Site de notícias bloqueado por reportagens “subjetivas”

Nas antigas repúblicas soviéticas da Ásia Central, assim como em outras partes do mundo, as pessoas recorrem cada vez mais à internet para obter informações. Por isso, os internautas do Quirguistão ficaram consternados quando o site de notícias em russo fergana.ru, com sede em Moscou, mas com muitos seguidores na região, foi bloqueado.

Um processo judicial contestando a medida está em andamento na capital do Quirguistão, Bishkek, e a MLDI está fornecendo apoio financeiro. Uma audiência em dezembro terminou com o juiz solicitando mais informações às autoridades, e a próxima audiência está marcada para meados de janeiro.
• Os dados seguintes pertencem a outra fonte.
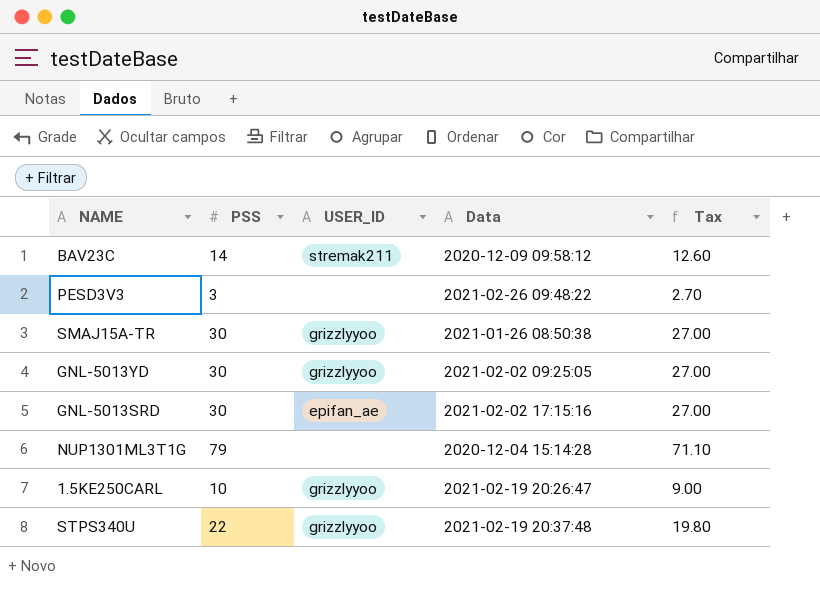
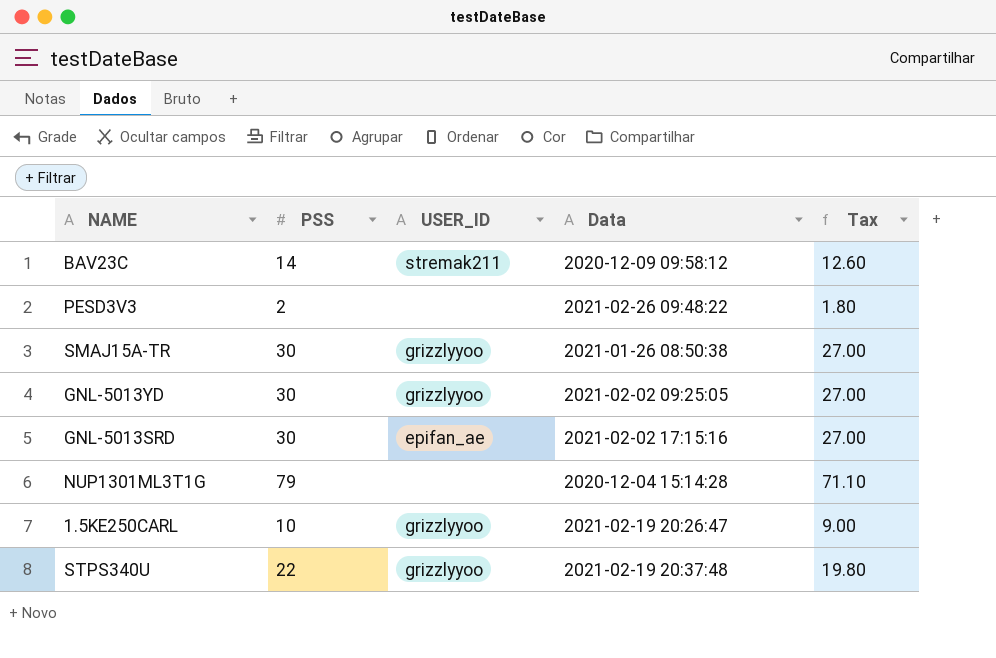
PESD3V3 | PSS: 3 -> 2
PESD3V3 | Tax: 2.70 -> 1.80

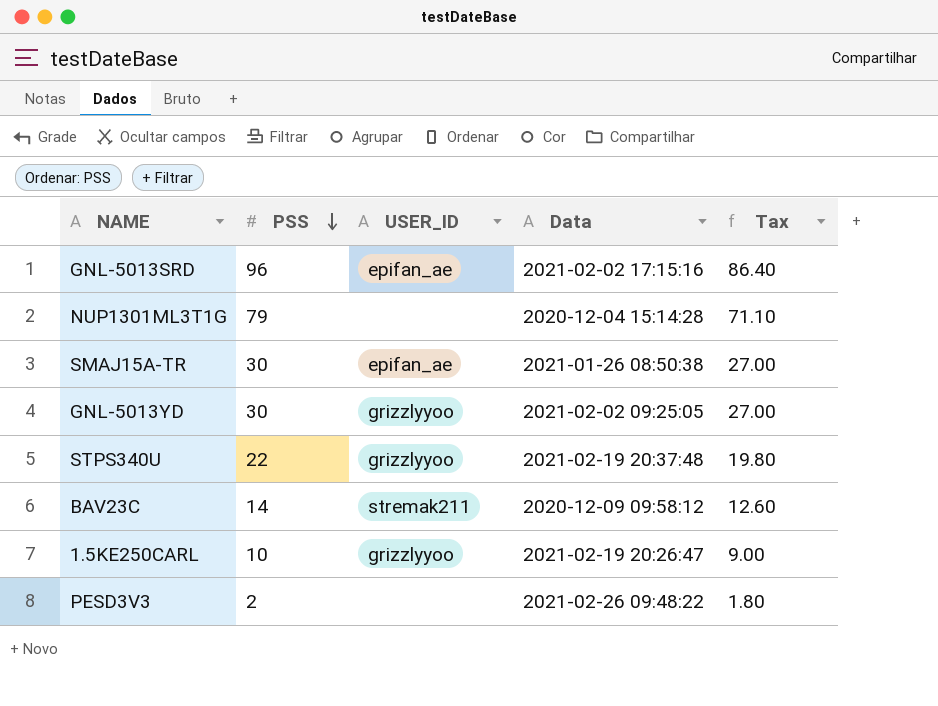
row order: none -> PSS descending
GNL-5013SRD | PSS: 30 -> 96
GNL-5013SRD | Tax: 27.00 -> 86.40
SMAJ15A-TR | USER_ID: grizzlyyoo -> epifan_ae

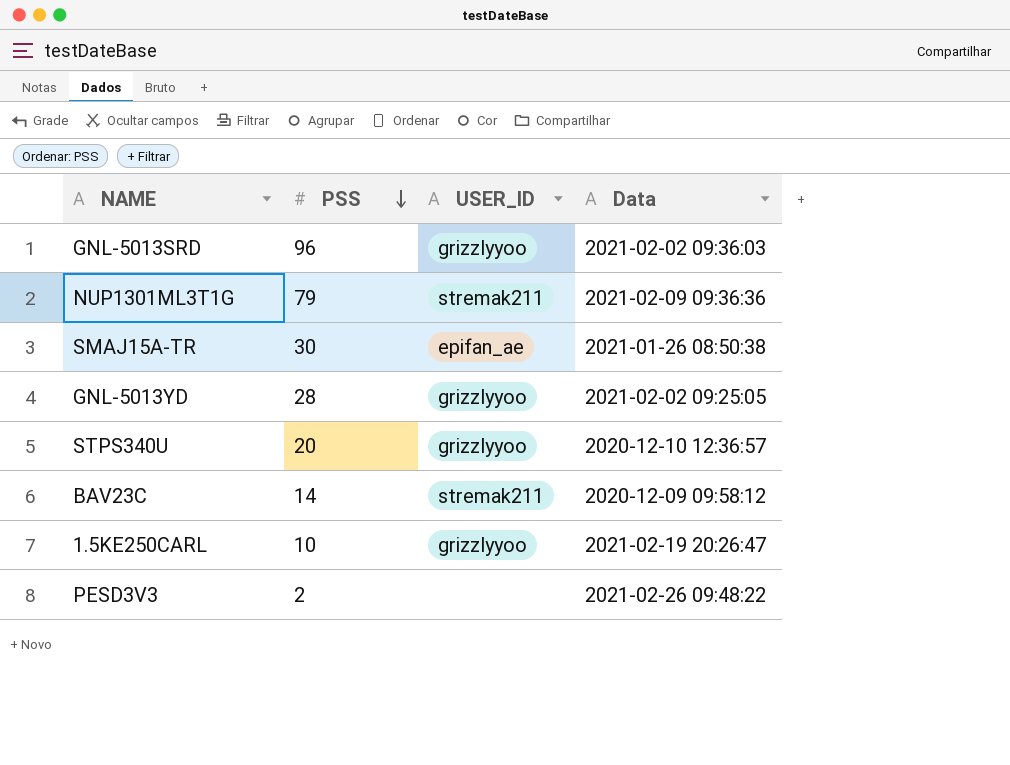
column Tax | formula: [PSS] * 0.9 -> none
GNL-5013SRD | USER_ID: epifan_ae -> grizzlyyoo
GNL-5013SRD | Data: 2021-02-02 17:15:16 -> 2021-02-02 09:36:03
NUP1301ML3T1G | USER_ID: none -> stremak211
NUP1301ML3T1G | Data: 2020-12-04 15:14:28 -> 2021-02-09 09:36:36
GNL-5013YD | PSS: 30 -> 28
STPS340U | PSS: 22 -> 20
STPS340U | Data: 2021-02-19 20:37:48 -> 2020-12-10 12:36:57

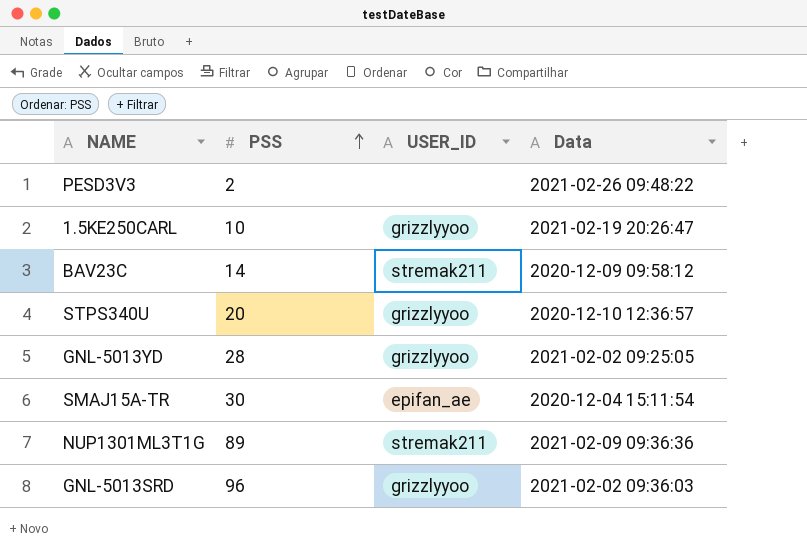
row order: PSS descending -> PSS ascending
SMAJ15A-TR | Data: 2021-01-26 08:50:38 -> 2020-12-04 15:11:54
NUP1301ML3T1G | PSS: 79 -> 89

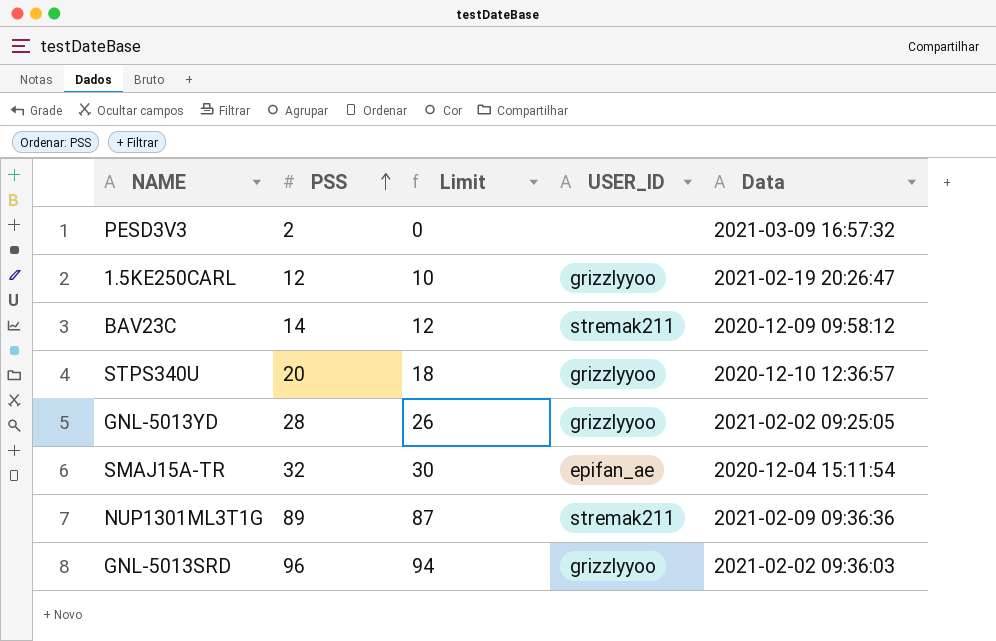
column Limit | formula: none -> [PSS] - 2
PESD3V3 | Data: 2021-02-26 09:48:22 -> 2021-03-09 16:57:32
1.5KE250CARL | PSS: 10 -> 12
SMAJ15A-TR | PSS: 30 -> 32

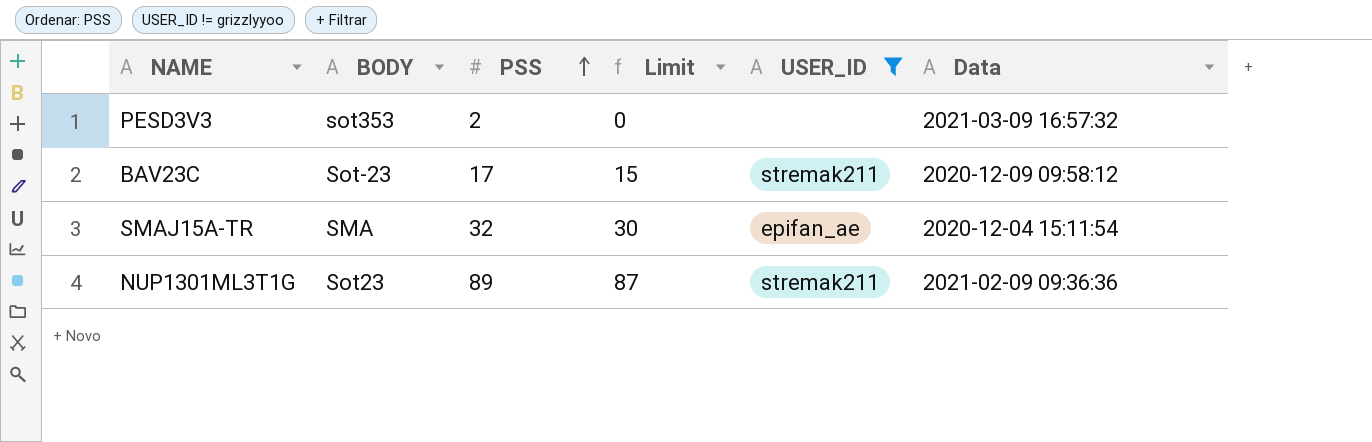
filter: none -> USER_ID != grizzlyyoo
column BODY | position: none -> 2
BAV23C | PSS: 14 -> 17
BAV23C | Limit: 12 -> 15

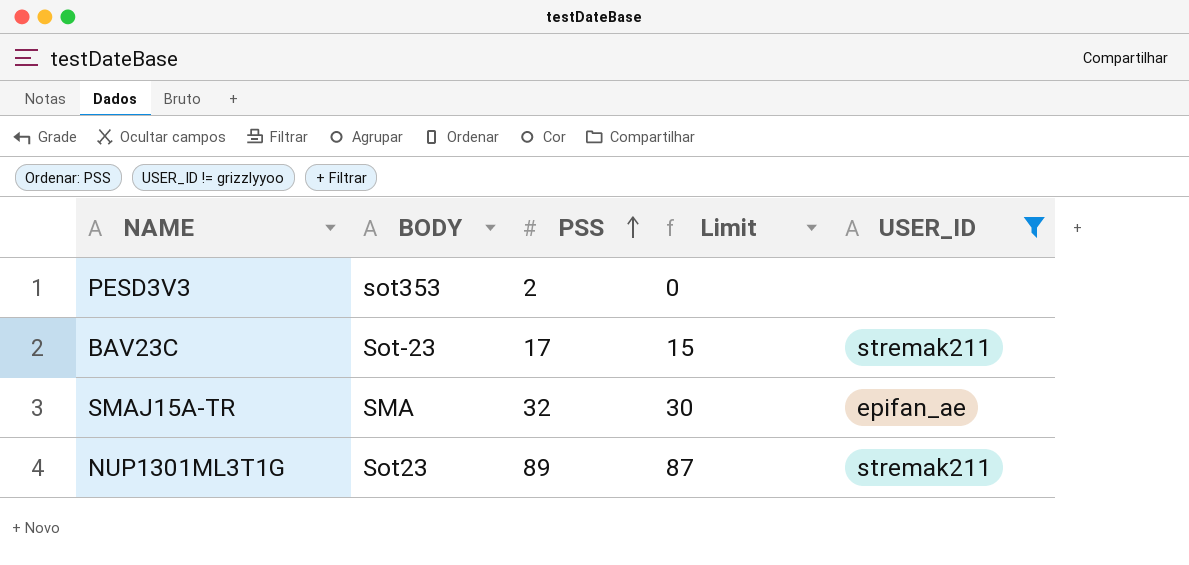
column Data | position: 6 -> none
A questão remonta a junho de 2010, quando a violência interétnica, que resultou em pelo menos 400 mortes, eclodiu na região de Osh, no Quirguistão. Um ano depois, o parlamento quirguiz aprovou uma resolução para bloquear a fergana.ru site dentro do país sob a alegação de que havia publicado “informações subjetivas” sobre os confrontos.

O primeiro-ministro aceitou a resolução e o site foi bloqueado em fevereiro de 2012. A validade legal dessa ação, no entanto, é contestada, e o presidente do país chegou a afirmar que ela era “inapropriada”.

Em novembro, o advogado do site, Nurbek Toktakunov, entrou com duas petições em um tribunal de Bishkek para contestar o bloqueio. A primeira, em nome do próprio site, alega que um veículo de comunicação só pode ser banido por ordem judicial e não por resolução parlamentar, portanto, o bloqueio do site e a subsequente recusa em revogá-lo foram ilegais.

A segunda ação está em nome do próprio Sr. Toktakunov e alega que seu direito como cidadão de acessar informações foi violado pelo bloqueio.

As petições argumentam ainda que, segundo a lei, tal ação só pode ser tomada se um tribunal declarar que a informação em questão é "extremista", e que o Ministério Público deve apresentar um pedido ao tribunal para que este instaure um processo nesse sentido.

Nani Jansen, da MLDI, comentou que o caso era importante para a organização. Ela afirmou que “isso diz respeito não apenas ao direito do site, como provedor de notícias, de divulgar informações, mas também ao direito do público quirguiz de recebê-las e lê-las. Não cabe ao parlamento quirguiz ou ao presidente decidir quais sites as pessoas podem ou não acessar. Isso é censura, e não há lugar para isso em uma democracia moderna.”